The DBN has also extended its financing support beyond just agriculture to various other sectors, in recognition of their importance in the overall development and prosperity of the Nigerian economy.
DBN has also provided some N13 billion in financing support to MSMEs operating in the hospitality and tourism sector. Leveraging this funding, such businesses have been able to expand their operations, improve infrastructure, enhance service quality, and contribute to the growth of Nigeria’s tourism industry.
The bank also allocated N12 billion in financing to support quality education in the country, which has been instrumental in improving educational facilities, promoting skill development programs, and enhancing access.
DBN has further channelled N11.5 billion in financing support to the health sector.

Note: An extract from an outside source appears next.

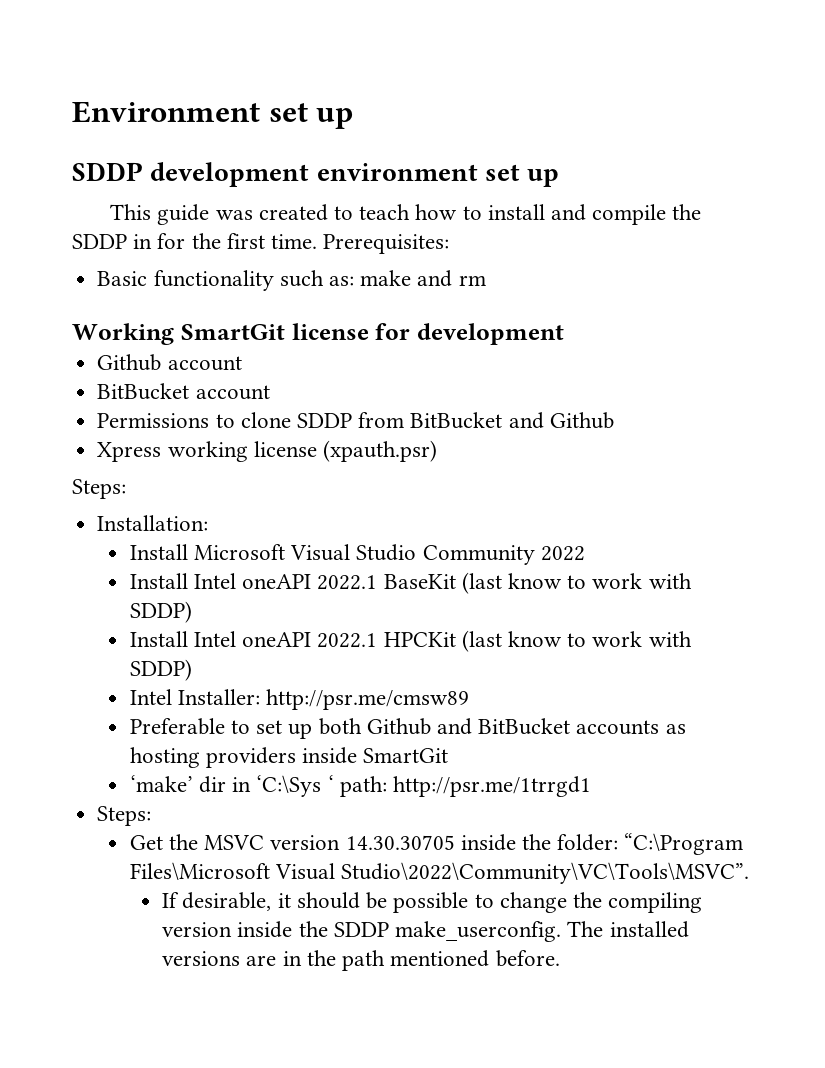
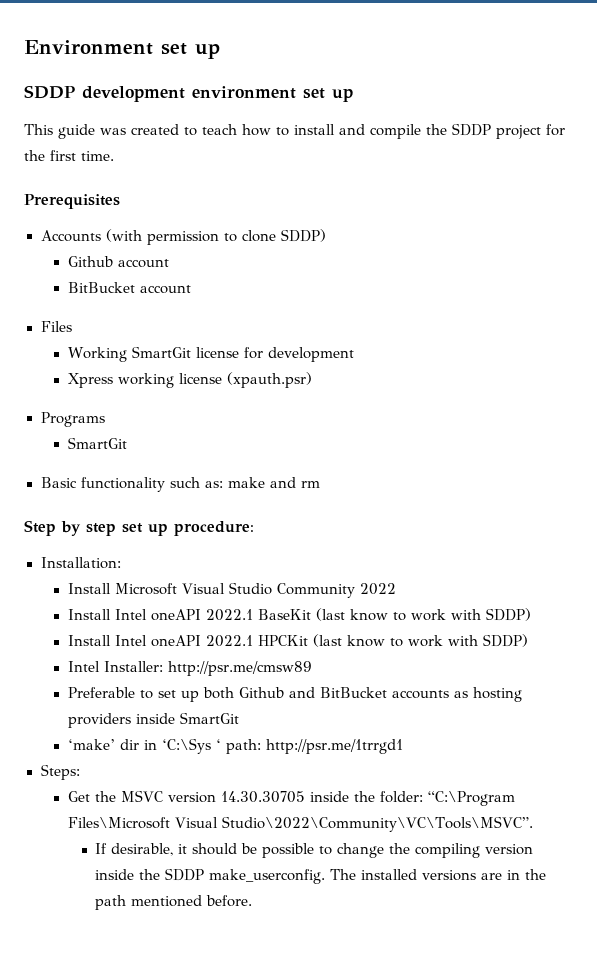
[133,234,153,249] in -> [496,125,541,139] project
[323,234,450,254] Prerequisites: -> [24,194,120,209] [40,229,326,245] [67,256,169,268] [67,282,191,294] [40,321,72,332] [67,346,354,362] [67,372,312,388] [40,412,105,427] [67,437,127,449] // Prerequisites // Accounts (with permission to clone SDDP) // Github account // BitBucket account // Files // Working SmartGit license for development // Xpress working license (xpauth.psr) // Programs // SmartGit
[72,323,564,345] [97,354,242,371] [97,383,270,400] [97,412,614,429] [97,440,437,462] [72,479,126,499] Working SmartGit license for development // Github account // BitBucket account // Permissions to clone SDDP from BitBucket and Github // Xpress working license (xpauth.psr) // Steps: -> [24,520,254,536] Step by step set up procedure:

This is aimed at improving access to healthcare services and enhancing the health conditions of the Nigerian populace. According to Okpanachi, this has supported the development and expansion of healthcare facilities, procurement of medical equipment, and the training of healthcare professionals.
DBN also recognizes the immense potential of technology and innovation in driving development and digital transformation across sectors, and has allocated N11 billion to supporting businesses involved in the industry.
The funding aims to foster increased efficiency, productivity, and expanded market access for Nigerian businesses.”
Nwabu Okonkwo, vice president, Investment Banking at DLM Advisory Limited, while speaking on the bond issuance said it was well received by the market and attracted participation from a wide range of investors, including domestic pension funds, asset managers, and insurance companies.
For Amaka Nsofor, executive director at Standard Chartered Capital & Advisory Limited, the deal was a landmark event. “This move made by DBN has not only brought diversification to the market by enabling MSMEs to access funding but will also improve the drive to achieve financial inclusion and establish sustainable partnerships to accelerate the growth of MSMEs in Nigeria,” she said.